[Web page revision data]
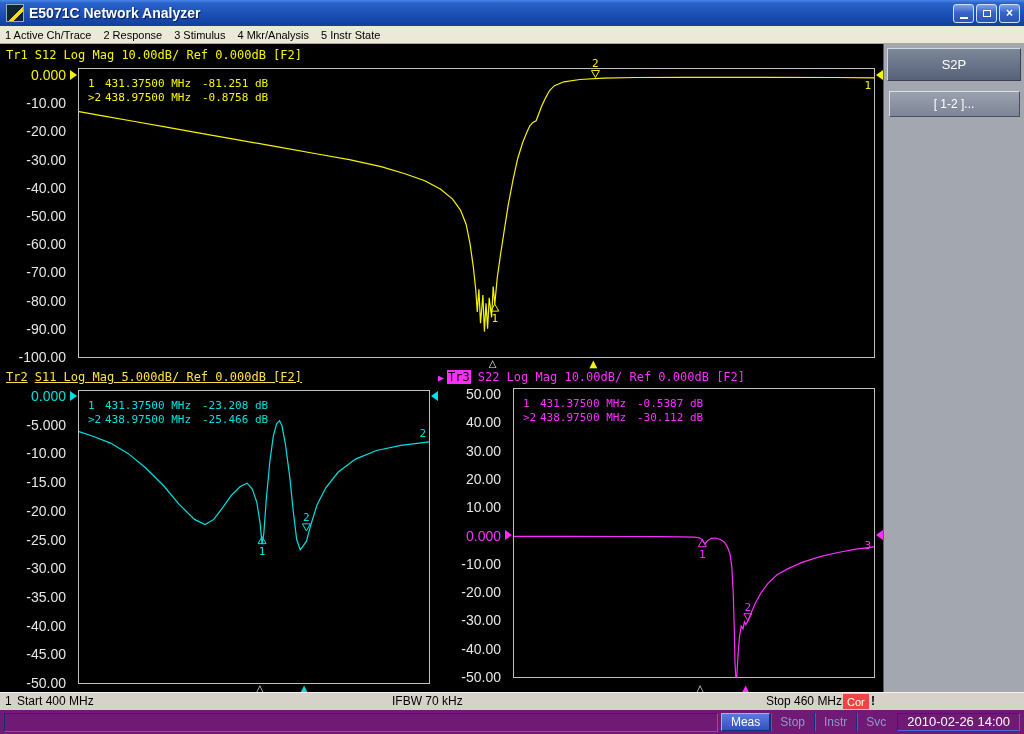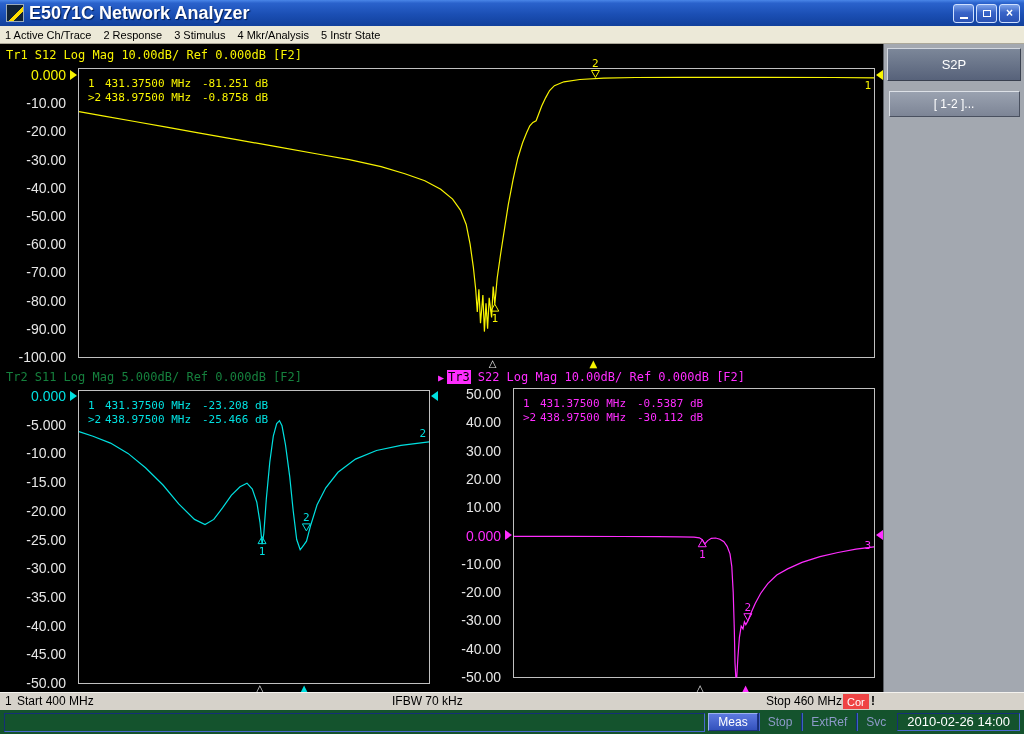"E5071C Network Analyzer" .title-text { font-size: 18px -> 14px }
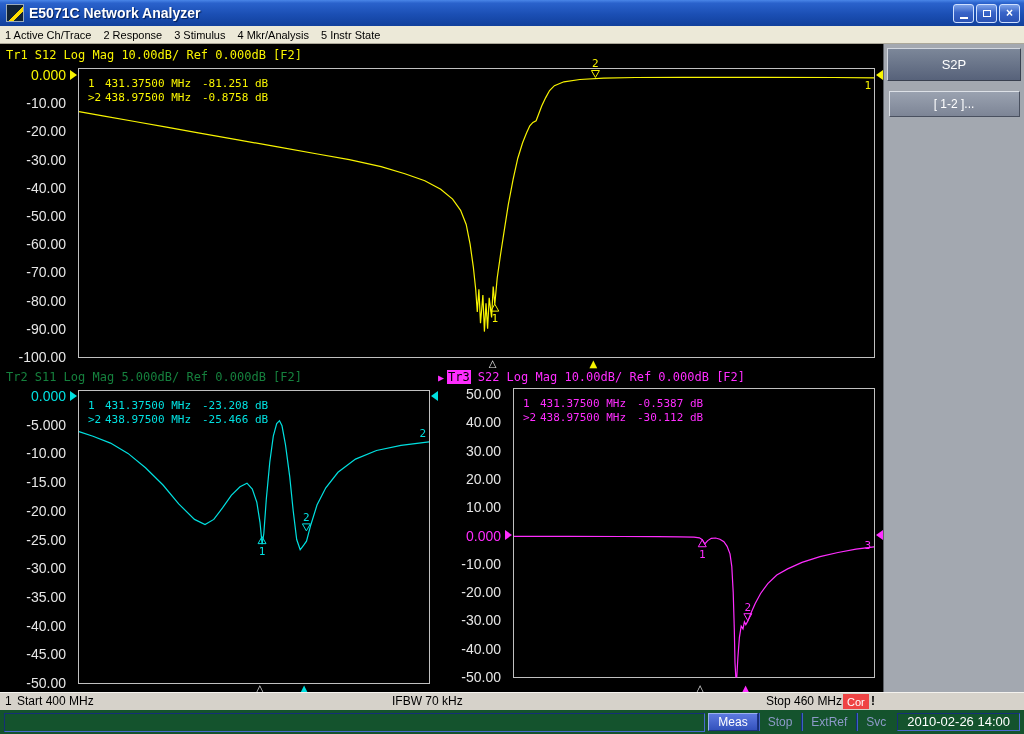"Tr2 S11 Log Mag 5.000dB/" div.trace-header { color: #15803d -> #fde047; text-decoration: none -> underline }
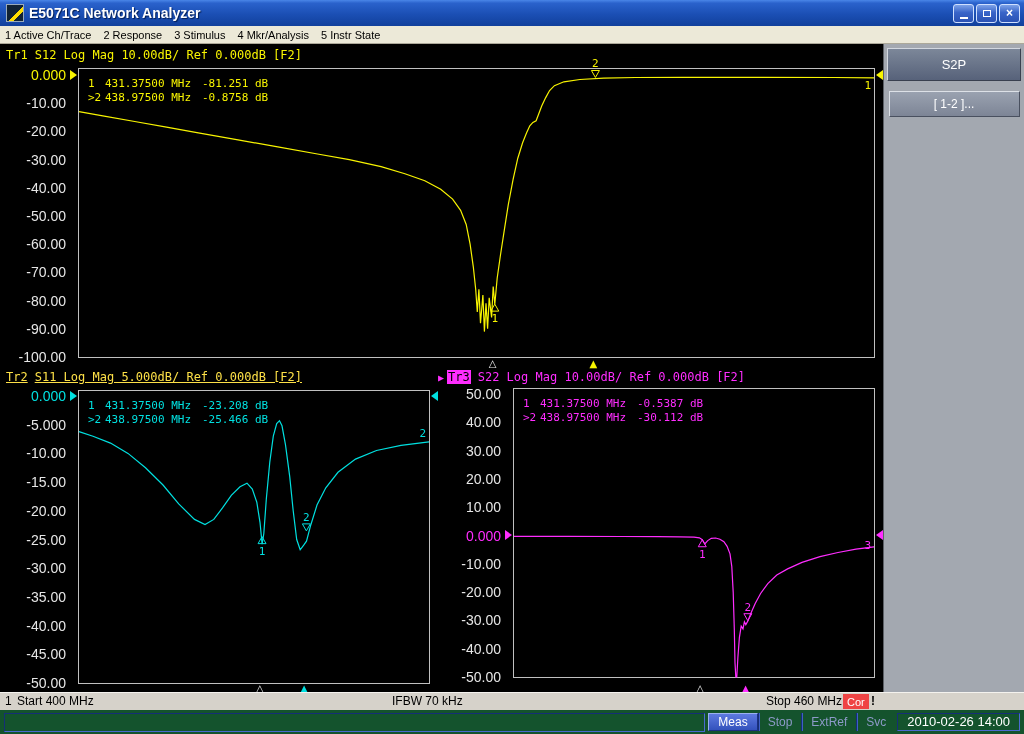"Meas" .systembar { background: #14532d -> #701a75 }
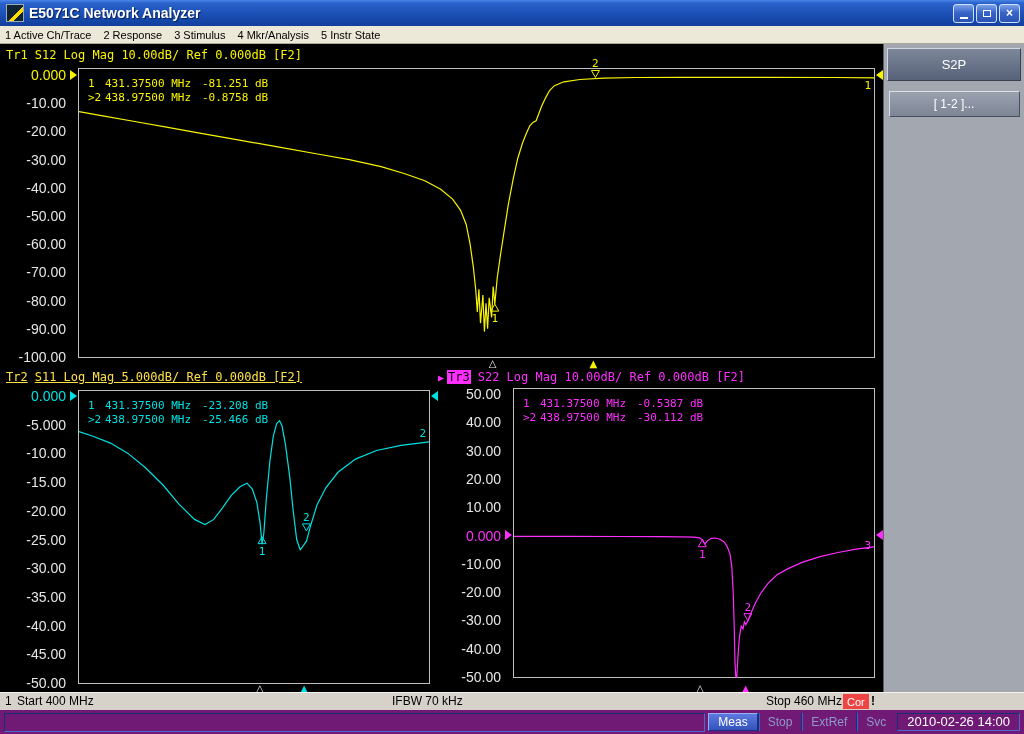"ExtRef" span.sys-dim { text: ExtRef -> Instr }
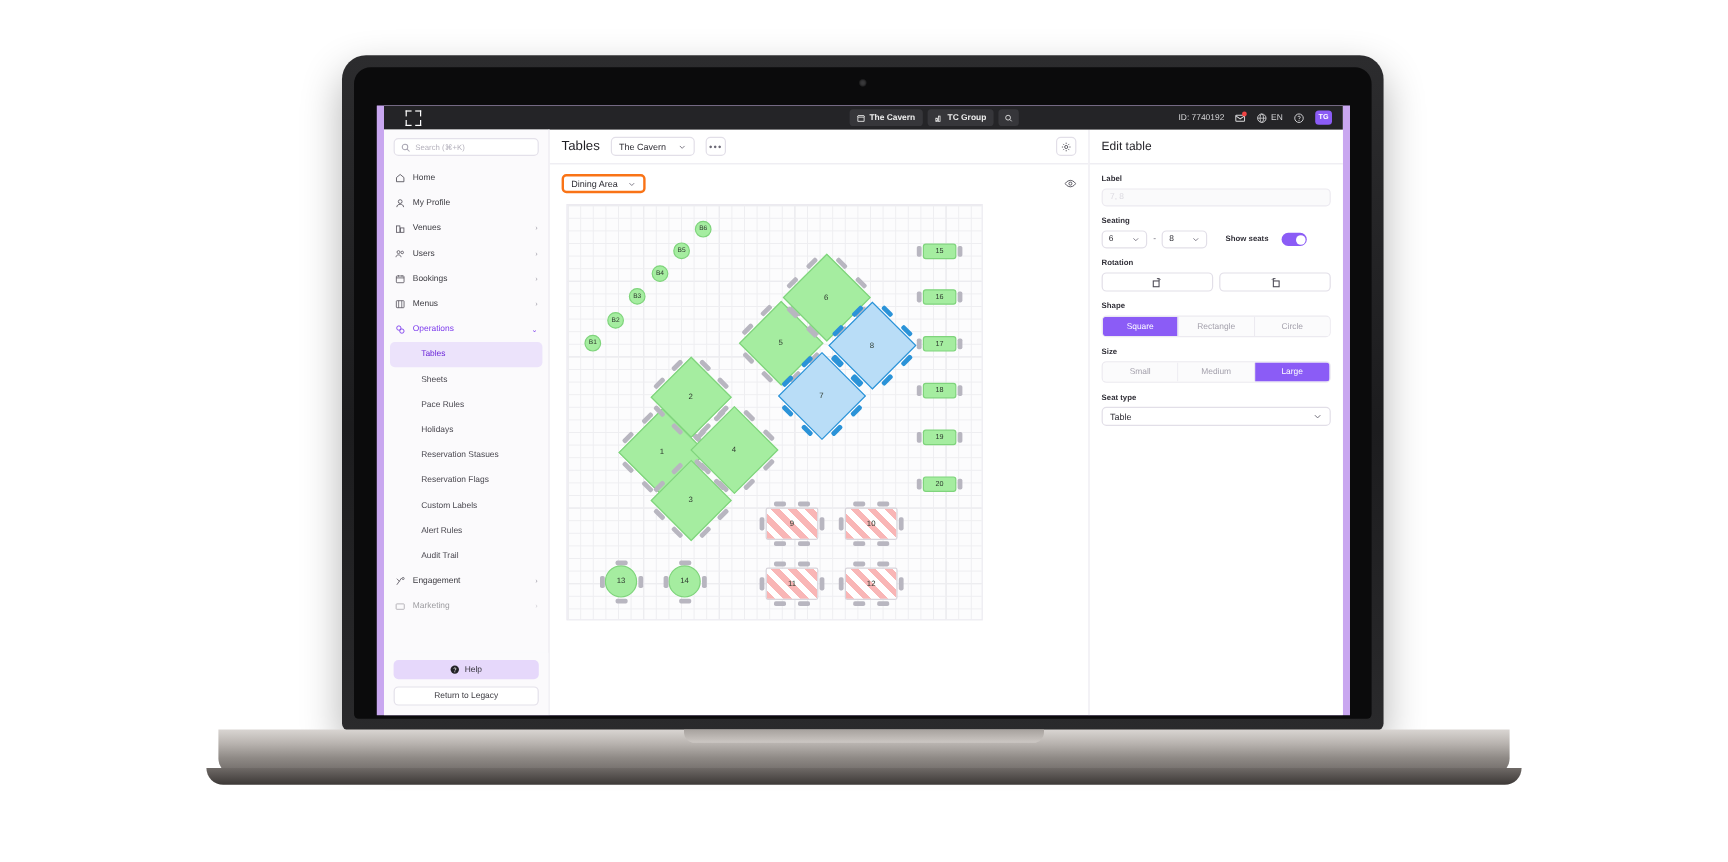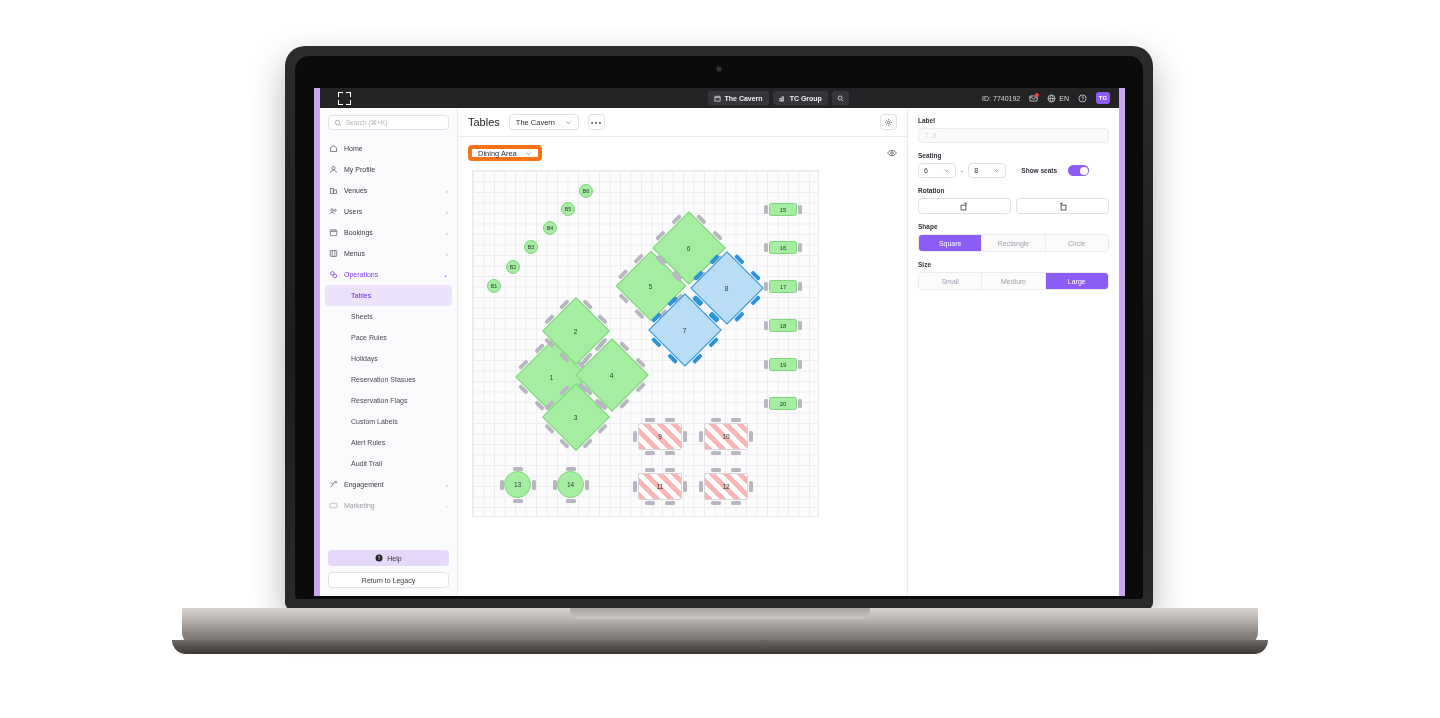"Edit table" div.rpanel-head { html: none -> <div>Edit table</div> }
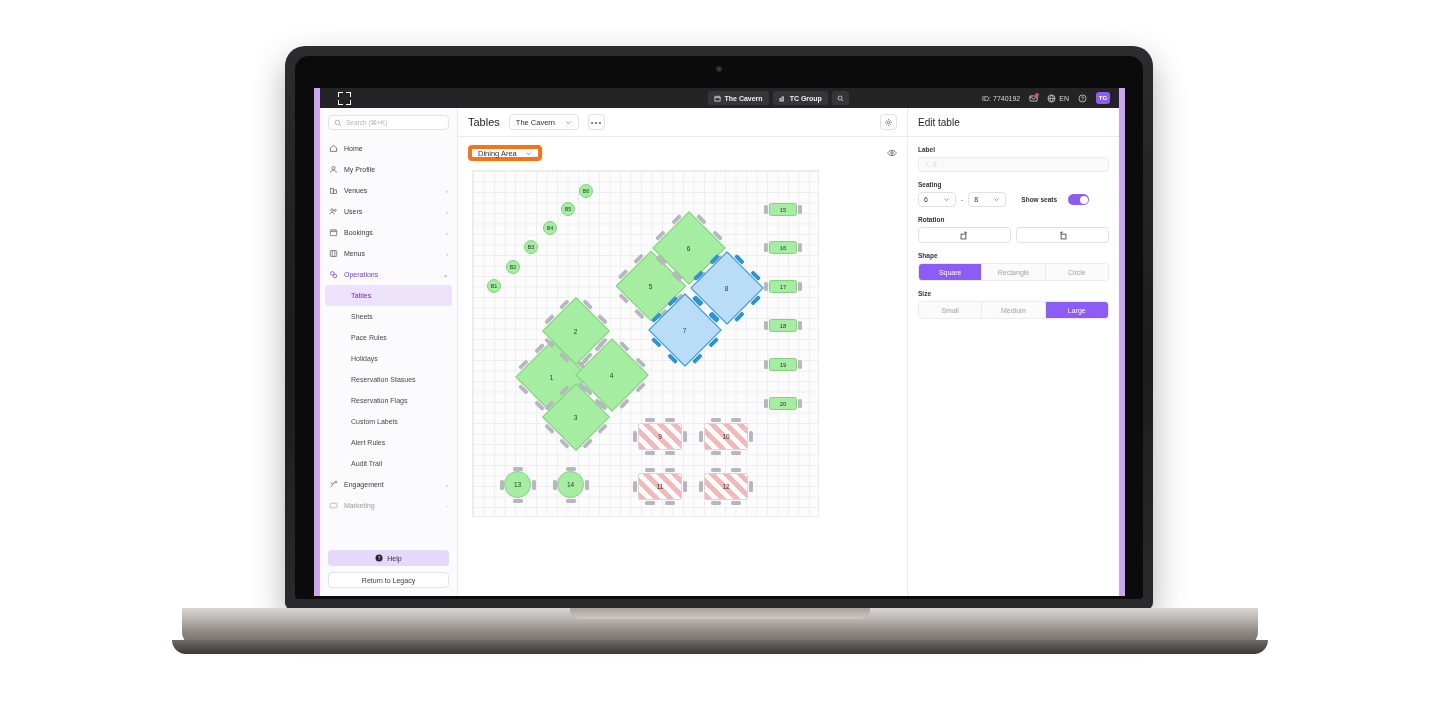"Dining Area" .area-select { border: 4px solid #f97316 -> 2px solid #f97316 }
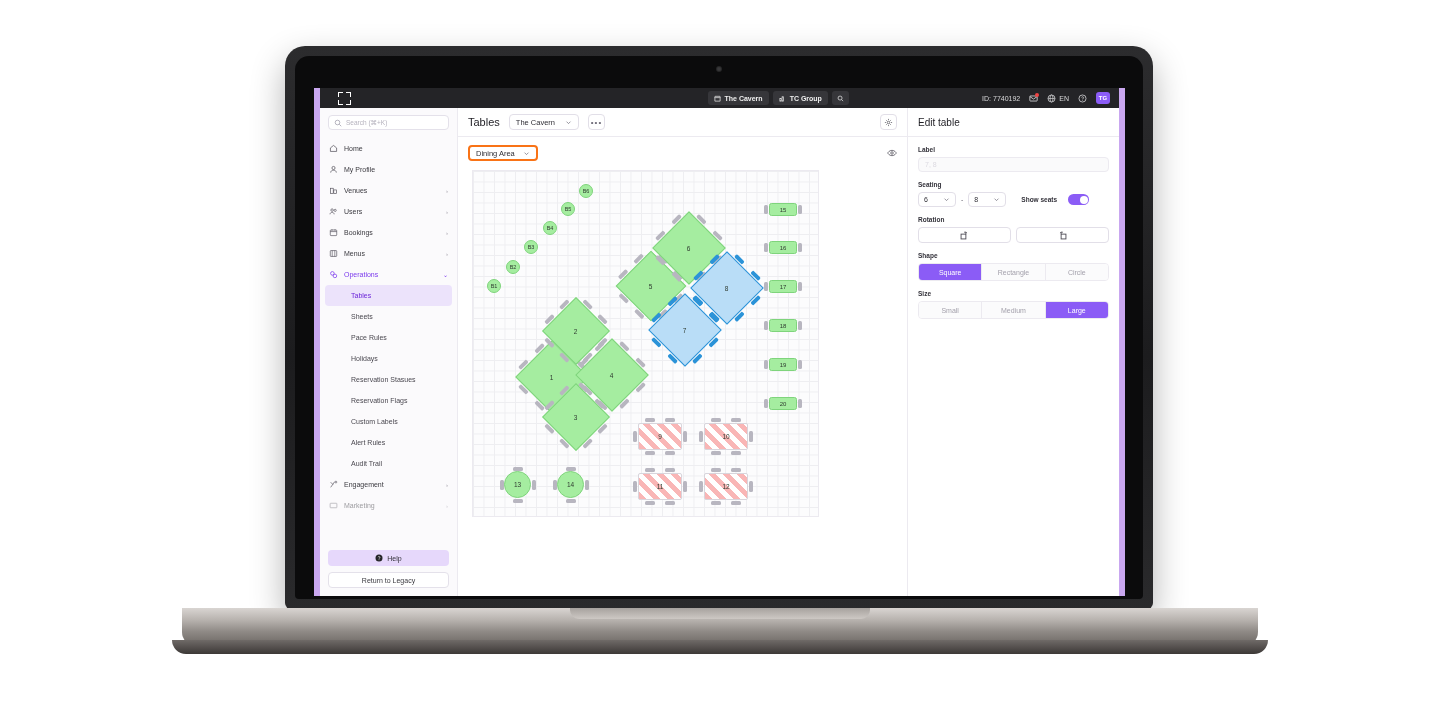"Table" div.fld { html: none -> <div> <div>Seat type</div> <div> <span>Table</span> <svg> <path></path> </svg> </div> </div> }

*What you have to do*. Transcribe each record above exactly, leaving every picture out of the copy.

*Exercise response*.
"E5071C Network Analyzer" .title-text { font-size: 18px -> 14px }
"Tr2 S11 Log Mag 5.000dB/" div.trace-header { color: #15803d -> #fde047; text-decoration: none -> underline }
"Meas" .systembar { background: #14532d -> #701a75 }
"ExtRef" span.sys-dim { text: ExtRef -> Instr }
"Edit table" div.rpanel-head { html: none -> <div>Edit table</div> }
"Dining Area" .area-select { border: 4px solid #f97316 -> 2px solid #f97316 }
"Table" div.fld { html: none -> <div> <div>Seat type</div> <div> <span>Table</span> <svg> <path></path> </svg> </div> </div> }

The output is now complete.